» **What you are asked to do**
Write out the listing below exactly, beginning at its first line and ending with the line that contains "[150,483,162,497] 4 ->".
Data excerpts Start Marker
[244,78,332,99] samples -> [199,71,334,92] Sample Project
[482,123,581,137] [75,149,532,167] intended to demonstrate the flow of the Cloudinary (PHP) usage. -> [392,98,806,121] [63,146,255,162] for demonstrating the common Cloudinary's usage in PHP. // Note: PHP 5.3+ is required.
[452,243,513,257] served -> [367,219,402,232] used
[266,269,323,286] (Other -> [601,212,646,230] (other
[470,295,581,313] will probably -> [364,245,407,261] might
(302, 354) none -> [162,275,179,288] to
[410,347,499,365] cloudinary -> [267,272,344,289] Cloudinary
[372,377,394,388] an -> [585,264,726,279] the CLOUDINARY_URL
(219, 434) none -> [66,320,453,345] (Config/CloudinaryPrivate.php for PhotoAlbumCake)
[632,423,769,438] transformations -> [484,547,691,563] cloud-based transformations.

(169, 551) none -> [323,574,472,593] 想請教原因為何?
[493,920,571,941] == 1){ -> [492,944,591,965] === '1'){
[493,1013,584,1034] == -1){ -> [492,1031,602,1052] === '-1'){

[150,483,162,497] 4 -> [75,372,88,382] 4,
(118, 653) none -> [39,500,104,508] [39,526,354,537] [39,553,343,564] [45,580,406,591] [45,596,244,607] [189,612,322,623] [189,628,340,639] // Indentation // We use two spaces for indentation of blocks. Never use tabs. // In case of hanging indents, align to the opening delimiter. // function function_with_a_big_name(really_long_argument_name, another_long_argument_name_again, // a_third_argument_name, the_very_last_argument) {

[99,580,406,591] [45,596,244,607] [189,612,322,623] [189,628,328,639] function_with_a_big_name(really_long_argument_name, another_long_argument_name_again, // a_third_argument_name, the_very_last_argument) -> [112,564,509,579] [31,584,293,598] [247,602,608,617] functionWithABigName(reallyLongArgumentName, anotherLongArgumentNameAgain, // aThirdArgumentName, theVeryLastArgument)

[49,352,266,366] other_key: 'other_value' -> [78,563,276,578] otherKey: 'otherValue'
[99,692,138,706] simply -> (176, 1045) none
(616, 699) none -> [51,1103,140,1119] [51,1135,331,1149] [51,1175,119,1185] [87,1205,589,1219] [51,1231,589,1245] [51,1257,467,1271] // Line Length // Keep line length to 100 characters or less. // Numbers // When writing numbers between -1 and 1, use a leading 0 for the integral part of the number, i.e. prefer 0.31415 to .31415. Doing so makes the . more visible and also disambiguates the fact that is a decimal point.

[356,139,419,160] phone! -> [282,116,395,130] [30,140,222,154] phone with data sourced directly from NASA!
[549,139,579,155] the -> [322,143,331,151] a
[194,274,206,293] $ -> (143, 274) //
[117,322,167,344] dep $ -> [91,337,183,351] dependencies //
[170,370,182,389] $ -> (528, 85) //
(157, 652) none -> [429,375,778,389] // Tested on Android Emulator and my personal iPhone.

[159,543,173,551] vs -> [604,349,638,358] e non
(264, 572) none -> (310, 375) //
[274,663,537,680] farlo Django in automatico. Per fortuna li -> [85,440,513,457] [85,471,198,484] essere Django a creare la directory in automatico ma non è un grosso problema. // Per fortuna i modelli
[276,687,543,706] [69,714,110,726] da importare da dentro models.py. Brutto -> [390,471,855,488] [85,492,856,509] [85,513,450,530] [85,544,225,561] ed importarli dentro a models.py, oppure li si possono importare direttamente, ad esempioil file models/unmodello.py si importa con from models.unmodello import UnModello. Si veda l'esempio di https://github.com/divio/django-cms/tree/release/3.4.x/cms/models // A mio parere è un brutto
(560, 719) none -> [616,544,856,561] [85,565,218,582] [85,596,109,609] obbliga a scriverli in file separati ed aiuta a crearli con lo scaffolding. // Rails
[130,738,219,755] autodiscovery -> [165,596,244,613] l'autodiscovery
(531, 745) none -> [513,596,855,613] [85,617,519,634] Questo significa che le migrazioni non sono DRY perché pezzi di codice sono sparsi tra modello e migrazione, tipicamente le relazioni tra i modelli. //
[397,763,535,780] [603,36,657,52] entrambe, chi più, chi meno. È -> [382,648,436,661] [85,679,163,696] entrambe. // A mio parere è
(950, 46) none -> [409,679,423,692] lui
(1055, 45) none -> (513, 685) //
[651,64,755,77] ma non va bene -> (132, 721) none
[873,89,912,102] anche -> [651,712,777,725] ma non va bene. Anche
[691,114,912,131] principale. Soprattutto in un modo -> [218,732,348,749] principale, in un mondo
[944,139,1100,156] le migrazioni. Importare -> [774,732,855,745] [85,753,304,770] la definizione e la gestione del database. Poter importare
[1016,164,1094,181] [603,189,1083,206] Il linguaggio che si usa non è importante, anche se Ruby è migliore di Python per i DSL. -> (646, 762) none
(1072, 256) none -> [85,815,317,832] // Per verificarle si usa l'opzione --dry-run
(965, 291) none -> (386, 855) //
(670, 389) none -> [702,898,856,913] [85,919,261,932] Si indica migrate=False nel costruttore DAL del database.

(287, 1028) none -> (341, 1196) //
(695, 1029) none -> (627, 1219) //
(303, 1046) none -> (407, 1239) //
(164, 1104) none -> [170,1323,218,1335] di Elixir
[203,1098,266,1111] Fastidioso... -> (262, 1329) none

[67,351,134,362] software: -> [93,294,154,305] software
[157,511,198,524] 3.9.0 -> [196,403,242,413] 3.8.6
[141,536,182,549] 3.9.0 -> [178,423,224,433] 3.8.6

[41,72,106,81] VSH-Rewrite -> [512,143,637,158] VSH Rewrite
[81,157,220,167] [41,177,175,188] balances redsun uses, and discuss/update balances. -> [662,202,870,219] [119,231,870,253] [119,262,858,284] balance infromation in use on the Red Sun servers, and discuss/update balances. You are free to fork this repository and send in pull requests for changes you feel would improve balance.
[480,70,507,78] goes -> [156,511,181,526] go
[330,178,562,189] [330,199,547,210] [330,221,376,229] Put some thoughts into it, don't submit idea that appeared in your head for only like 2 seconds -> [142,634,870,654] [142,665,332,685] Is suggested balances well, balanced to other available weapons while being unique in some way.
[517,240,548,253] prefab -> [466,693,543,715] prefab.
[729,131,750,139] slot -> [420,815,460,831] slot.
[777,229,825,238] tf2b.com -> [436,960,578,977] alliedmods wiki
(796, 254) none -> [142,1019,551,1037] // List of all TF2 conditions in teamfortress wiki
Data excerpts End Marker
» **Exercise answer**
[244,78,332,99] samples -> [199,71,334,92] Sample Project
[482,123,581,137] [75,149,532,167] intended to demonstrate the flow of the Cloudinary (PHP) usage. -> [392,98,806,121] [63,146,255,162] for demonstrating the common Cloudinary's usage in PHP. // Note: PHP 5.3+ is required.
[452,243,513,257] served -> [367,219,402,232] used
[266,269,323,286] (Other -> [601,212,646,230] (other
[470,295,581,313] will probably -> [364,245,407,261] might
(302, 354) none -> [162,275,179,288] to
[410,347,499,365] cloudinary -> [267,272,344,289] Cloudinary
[372,377,394,388] an -> [585,264,726,279] the CLOUDINARY_URL
(219, 434) none -> [66,320,453,345] (Config/CloudinaryPrivate.php for PhotoAlbumCake)
[632,423,769,438] transformations -> [484,547,691,563] cloud-based transformations.

(169, 551) none -> [323,574,472,593] 想請教原因為何?
[493,920,571,941] == 1){ -> [492,944,591,965] === '1'){
[493,1013,584,1034] == -1){ -> [492,1031,602,1052] === '-1'){

[150,483,162,497] 4 -> [75,372,88,382] 4,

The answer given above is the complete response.